The court adjourned until 4:00pm on Tuesday to make its ruling.
Lawyers appearing for various petitioners and correspondents complained of being served with responses and rejoinder submissions late.
Senior Counsel Githu Muigai requested the 7-judge -bench led by Chief Justice Martha Koome to admit the affidavits as they are crucial in shaping the outcome of the case
“We beseech you that if you find that it is out of the normal timelines, you nonetheless grant us an extension of time because resolving this matter is very fundamental to resolving the petition,” Muigai said.
“It is this court that has repeatedly cautioned us that we should never attempt to resolve such a weight matter as to who is the legitimate president of the Republic of Kenya? On the basis of subterfuge.”
Senior Counsel James Orengo who is representing Azimio La Umoja One Kenya Presidential Candidate Raila Odinga was of the view that the late documents should be struck out.
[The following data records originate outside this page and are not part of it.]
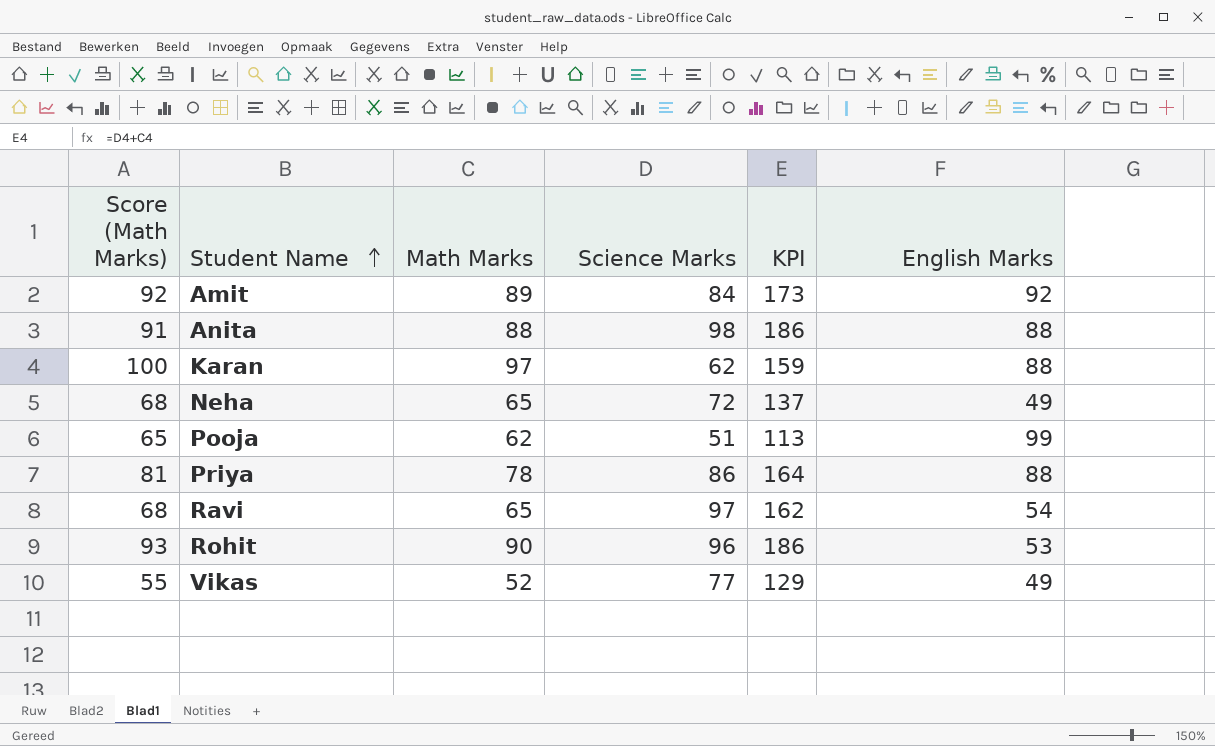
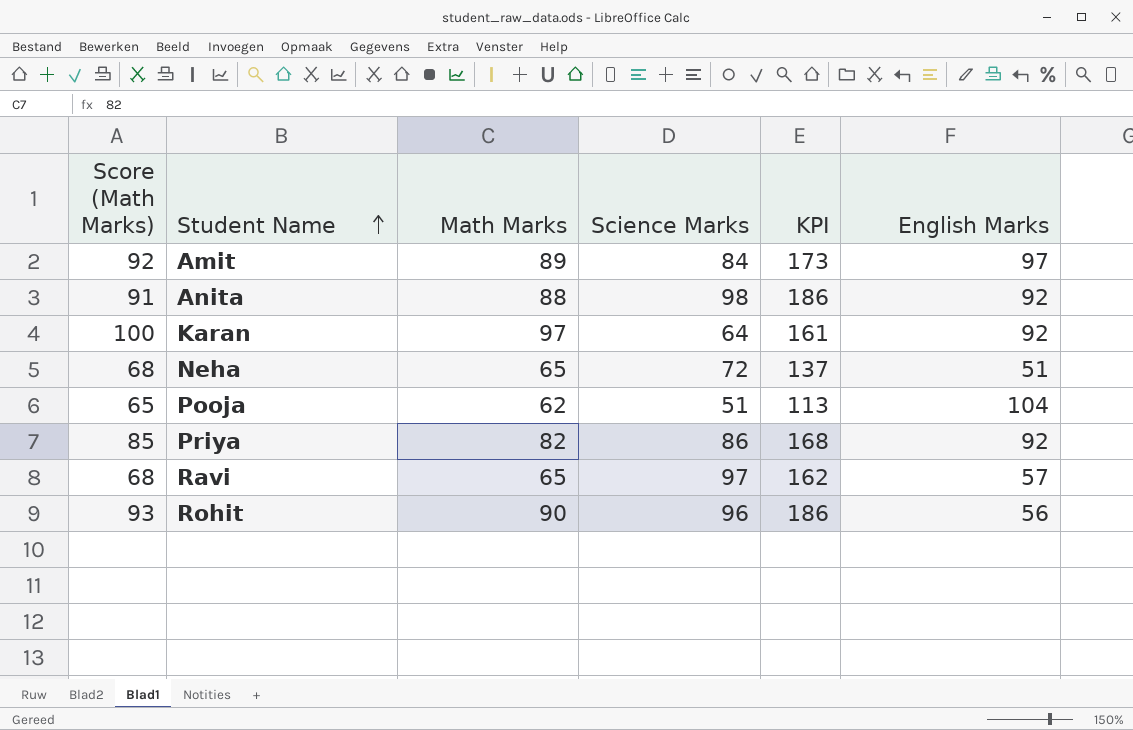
row Vikas: 55 | 52 | 77 | 129 | 49 -> none
Amit | English Marks: 92 -> 97
Anita | English Marks: 88 -> 92
Karan | Science Marks: 62 -> 64
Karan | KPI: 159 -> 161
Karan | English Marks: 88 -> 92
Neha | English Marks: 49 -> 51
Pooja | English Marks: 99 -> 104
Priya | Score (Math Marks): 81 -> 85
Priya | Math Marks: 78 -> 82
Priya | KPI: 164 -> 168
Priya | English Marks: 88 -> 92
Ravi | English Marks: 54 -> 57
Rohit | English Marks: 53 -> 56

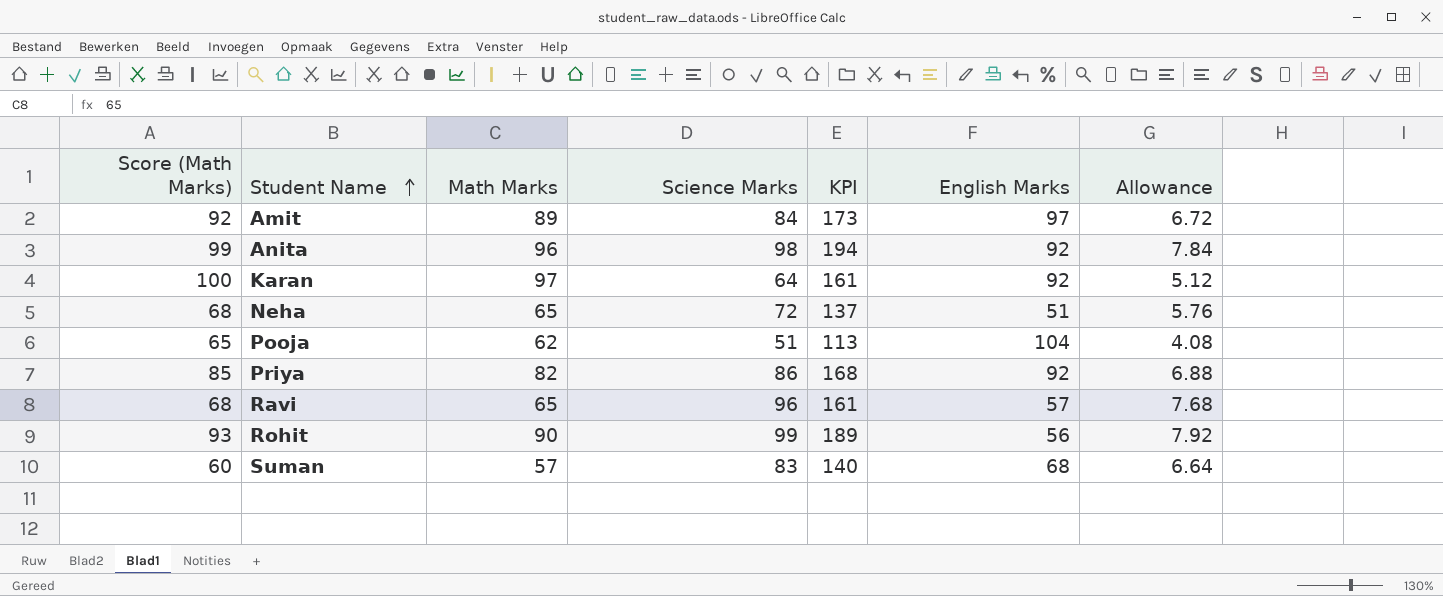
column Allowance | formula: none -> [Science Marks] * 0.08
Anita | Score (Math Marks): 91 -> 99
Anita | Math Marks: 88 -> 96
Anita | KPI: 186 -> 194
Ravi | Science Marks: 97 -> 96
Ravi | KPI: 162 -> 161
Rohit | Science Marks: 96 -> 99
Rohit | KPI: 186 -> 189
row Suman: none -> 60 | 57 | 83 | 140 | 68 | 6.64

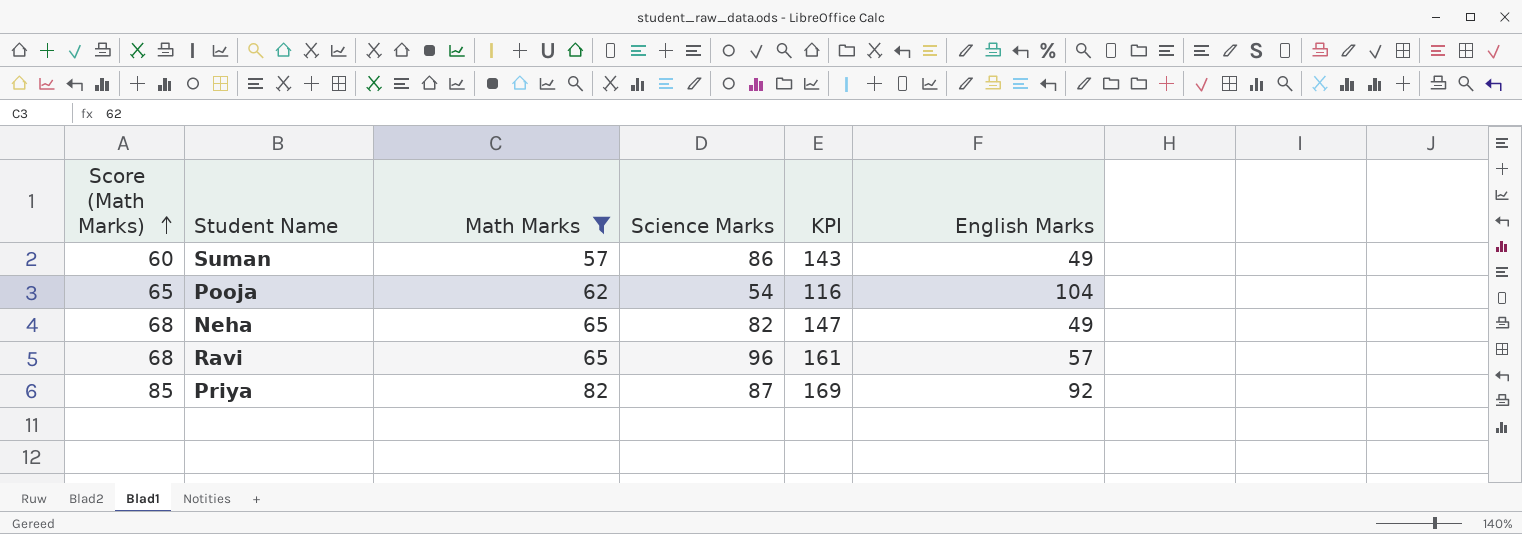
filter: none -> Math Marks <= 82
row order: Student Name ascending -> Score (Math Marks) ascending
column Allowance | formula: [Science Marks] * 0.08 -> none
Suman | Science Marks: 83 -> 86
Suman | KPI: 140 -> 143
Suman | English Marks: 68 -> 49
Pooja | Science Marks: 51 -> 54
Pooja | KPI: 113 -> 116
Neha | Science Marks: 72 -> 82
Neha | KPI: 137 -> 147
Neha | English Marks: 51 -> 49
Priya | Science Marks: 86 -> 87
Priya | KPI: 168 -> 169

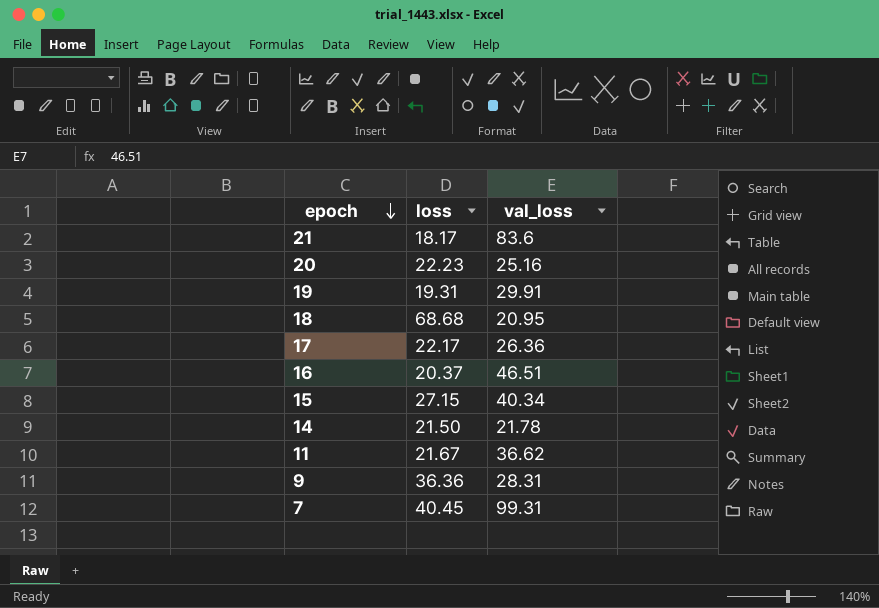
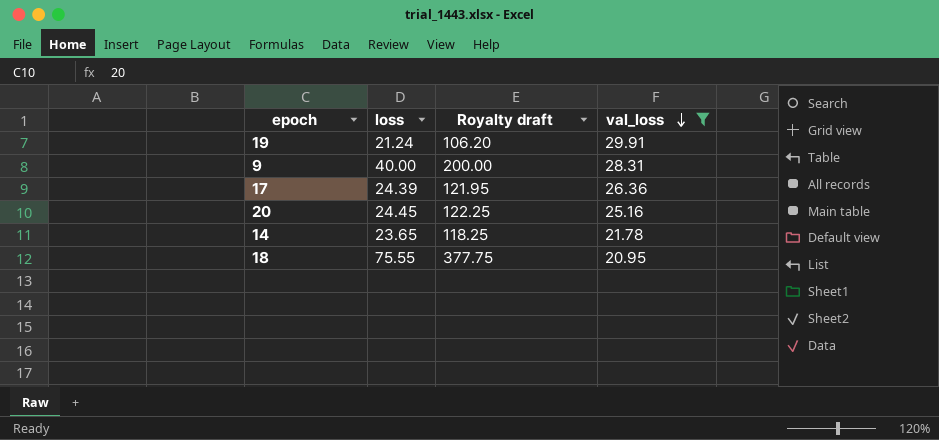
filter: none -> val_loss <= 29.91
row order: epoch descending -> val_loss descending
column Royalty draft | formula: none -> [loss] * 5
19 | loss: 19.31 -> 21.24
9 | loss: 36.36 -> 40.00
17 | loss: 22.17 -> 24.39
20 | loss: 22.23 -> 24.45
14 | loss: 21.50 -> 23.65
18 | loss: 68.68 -> 75.55

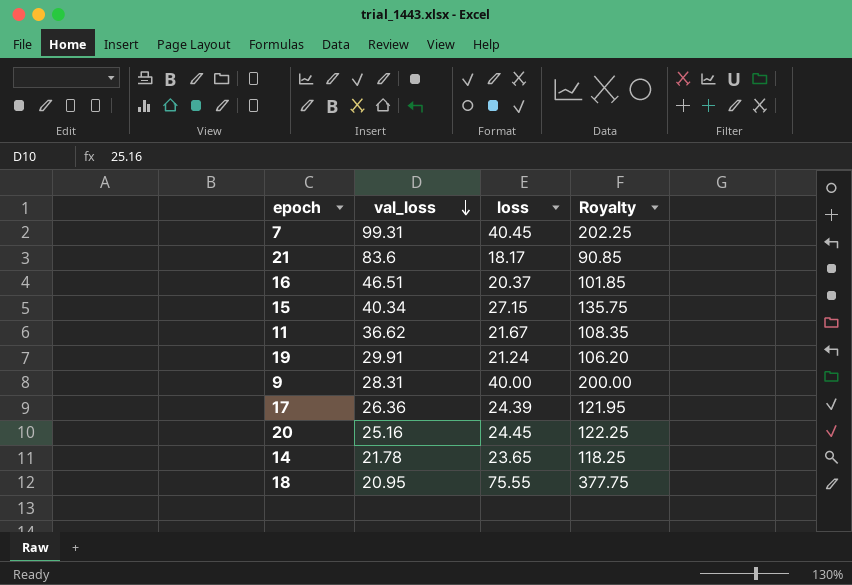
filter: val_loss <= 29.91 -> none
column val_loss | position: 4 -> 2
column name: Royalty draft -> Royalty

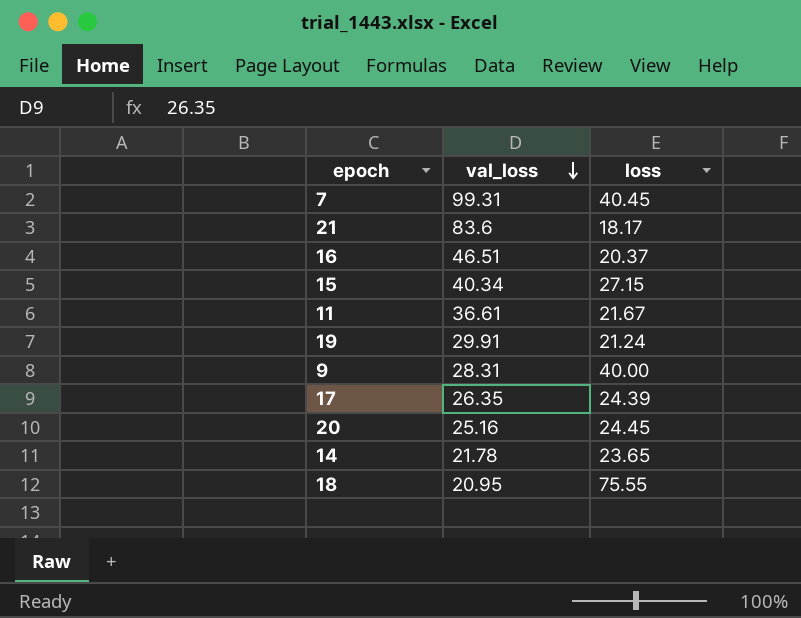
column Royalty | formula: [loss] * 5 -> none
11 | val_loss: 36.62 -> 36.61
17 | val_loss: 26.36 -> 26.35

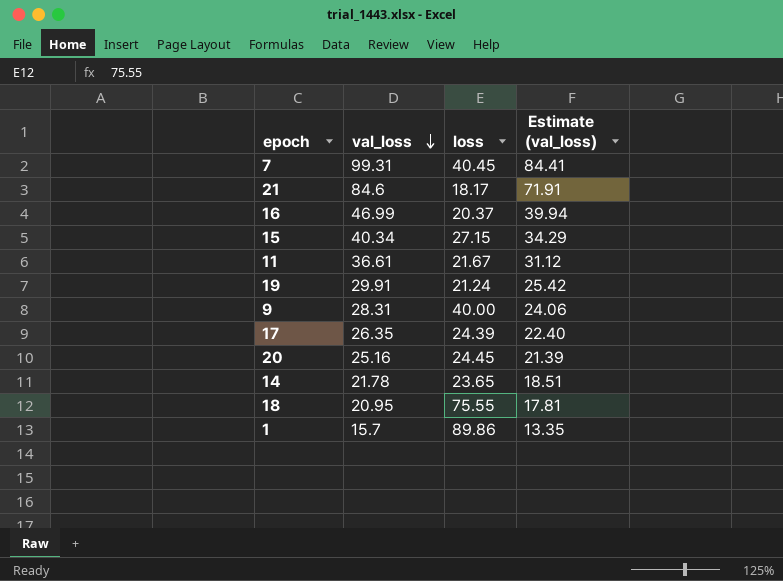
column Estimate (val_loss) | formula: none -> [val_loss] * 0.85
21 | val_loss: 83.6 -> 84.6
16 | val_loss: 46.51 -> 46.99
row 1: none -> 15.7 | 89.86 | 13.35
“I would invite the court to look at those pleadings that have been filed out of time and without the leave of the court to be struck out because parties that have been served with these pleadings the last hour will not be able to respond to them,” Orengo said.
The respondents in the case who include President Elect Ruto, the Independent Electoral and Boundaries Commission among others had until Saturday to file their response affidavits.
Earlier, the Supreme Courtconsolidated seven petitions challenging President-Elect William Ruto’s victory in the just concluded general election.
While making the ruling during the status conference the seven-judge bench led by stated that the various petitions raised similar issues.
The judges outlined 9 issues they will focus on during the hearing which kicks off on Wednesday.
Below are the issues.
· Whether the technology deployed by the Independent Electoral and Boundaries Commission (IEBC) for the conduct of August 9, 2022, met the standards of integrity, verifiability, security, and transparency to guarantee accurate and verifiable results.
· Whether there was interference in the uploading and transmission of polling station results from the polling stations to the IEBC public portal.
· Was there a difference between forms 34As uploaded on the IEBC public portal, forms 34As received at the national tallying center, and forms 34As issued to the agents at the polling stations?
· Whether the postponement of gubernatorial elections in Kakamega and Mombasa counties and parliamentary polls in Kitui Rural, Kacheliba, Rongai, and Pokot South constituencies and electoral wards in Nyaki West in North Imenti constituency and Kwa Njenga in Embakasi South Constituency resulted in voter suppression to the detriment to the petitioners in petition number E005 in 2022.
· Unexplained discrepancies between the votes cast for presidential candidates and other elective positions.
· Whether the IEBC carried out the verification, tallying, and declaration of results per the provisions of articles 138 (3)C and 138 (10) of the Constitution.